**Directions**
Starting at the line with "- Вратарь ярославского" and going on through the line with "чествования хоккейных чемпионов", reproduce each line in the records below exactly and nothing more.

Version comparison data:
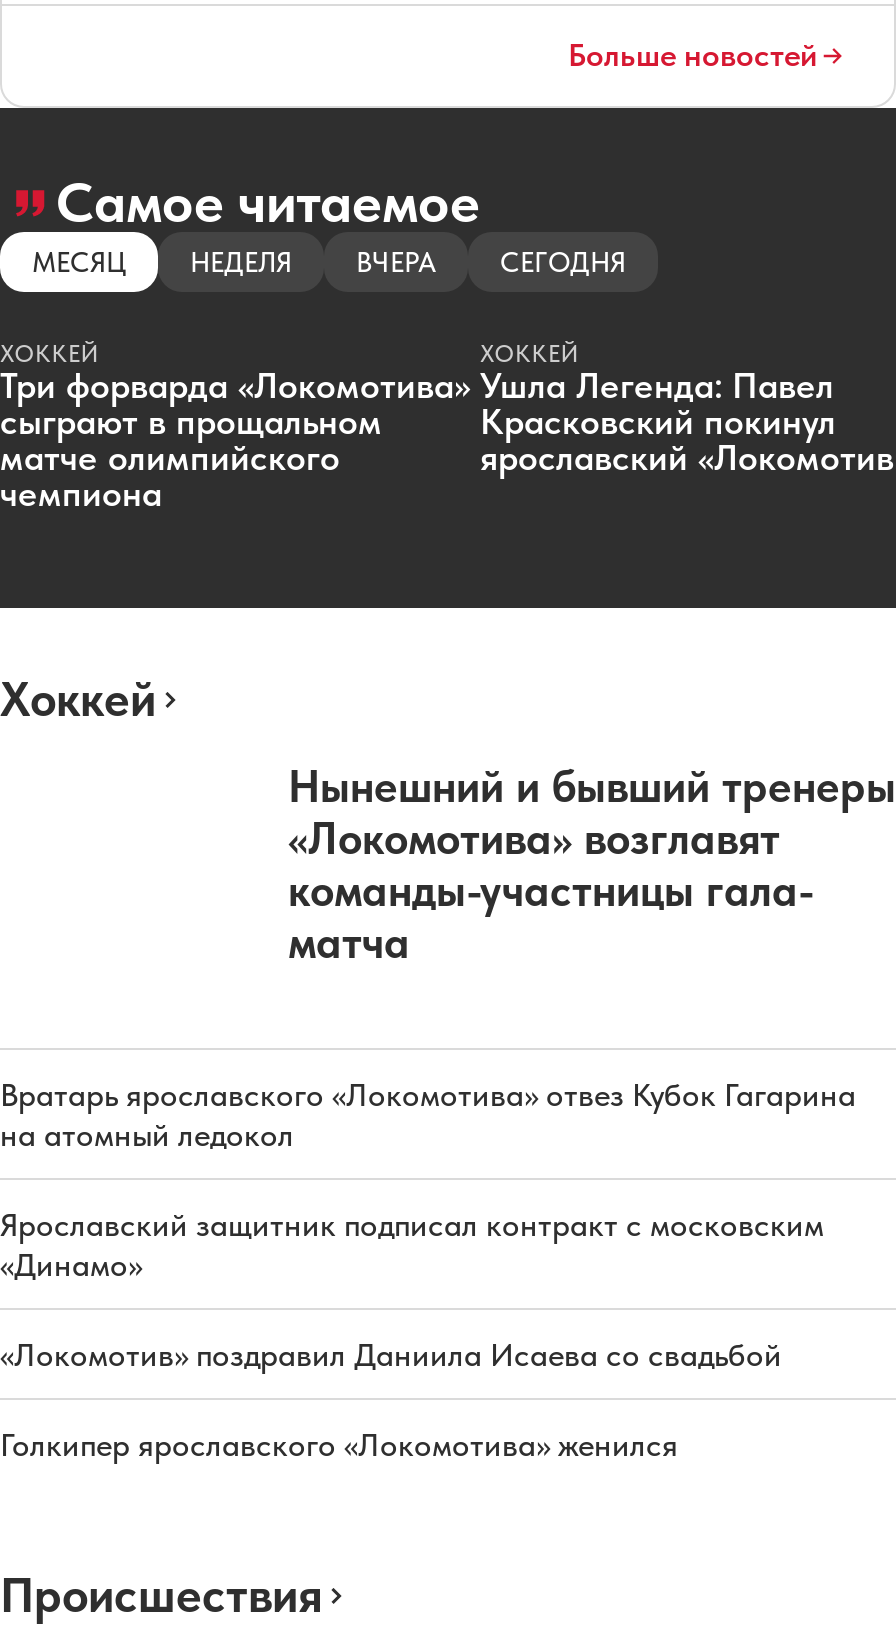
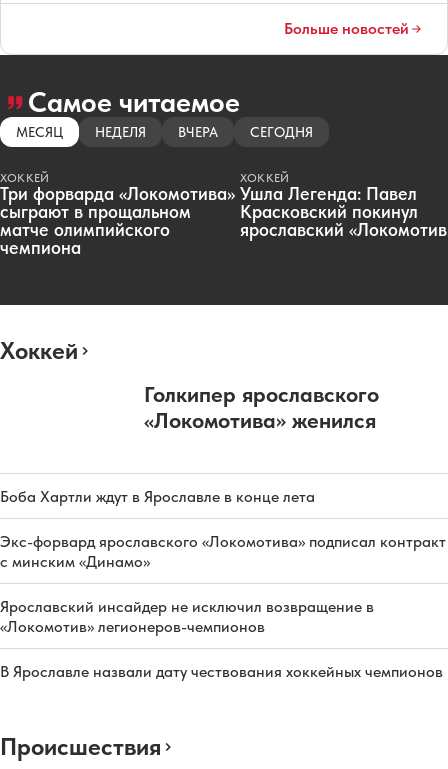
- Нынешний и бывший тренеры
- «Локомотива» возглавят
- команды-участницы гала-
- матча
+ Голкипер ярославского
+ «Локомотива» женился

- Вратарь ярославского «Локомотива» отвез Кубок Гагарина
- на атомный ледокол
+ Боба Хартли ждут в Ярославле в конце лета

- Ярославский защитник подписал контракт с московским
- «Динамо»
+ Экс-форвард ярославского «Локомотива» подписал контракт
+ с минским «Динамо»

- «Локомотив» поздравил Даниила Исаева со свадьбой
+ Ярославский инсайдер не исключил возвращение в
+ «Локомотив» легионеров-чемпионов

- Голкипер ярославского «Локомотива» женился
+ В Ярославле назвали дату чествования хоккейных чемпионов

--

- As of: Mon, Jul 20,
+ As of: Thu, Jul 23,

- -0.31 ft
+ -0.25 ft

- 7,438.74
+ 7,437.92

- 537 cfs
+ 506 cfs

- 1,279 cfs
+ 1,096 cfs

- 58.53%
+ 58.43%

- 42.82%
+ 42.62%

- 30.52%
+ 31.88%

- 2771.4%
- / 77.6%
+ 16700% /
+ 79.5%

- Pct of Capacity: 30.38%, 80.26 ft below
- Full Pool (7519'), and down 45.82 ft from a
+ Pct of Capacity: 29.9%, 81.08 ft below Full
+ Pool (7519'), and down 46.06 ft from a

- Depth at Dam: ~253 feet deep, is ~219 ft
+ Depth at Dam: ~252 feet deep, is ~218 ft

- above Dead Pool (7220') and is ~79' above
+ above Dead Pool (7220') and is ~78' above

==

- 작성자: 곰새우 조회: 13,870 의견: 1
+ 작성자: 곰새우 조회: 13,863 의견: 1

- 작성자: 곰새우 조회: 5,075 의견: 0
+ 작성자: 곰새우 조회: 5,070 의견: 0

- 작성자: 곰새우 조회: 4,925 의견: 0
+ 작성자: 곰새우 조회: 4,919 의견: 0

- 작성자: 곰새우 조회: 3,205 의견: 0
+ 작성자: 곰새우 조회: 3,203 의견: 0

**Exercise output**
- Вратарь ярославского «Локомотива» отвез Кубок Гагарина
- на атомный ледокол
+ Боба Хартли ждут в Ярославле в конце лета

- Ярославский защитник подписал контракт с московским
- «Динамо»
+ Экс-форвард ярославского «Локомотива» подписал контракт
+ с минским «Динамо»

- «Локомотив» поздравил Даниила Исаева со свадьбой
+ Ярославский инсайдер не исключил возвращение в
+ «Локомотив» легионеров-чемпионов

- Голкипер ярославского «Локомотива» женился
+ В Ярославле назвали дату чествования хоккейных чемпионов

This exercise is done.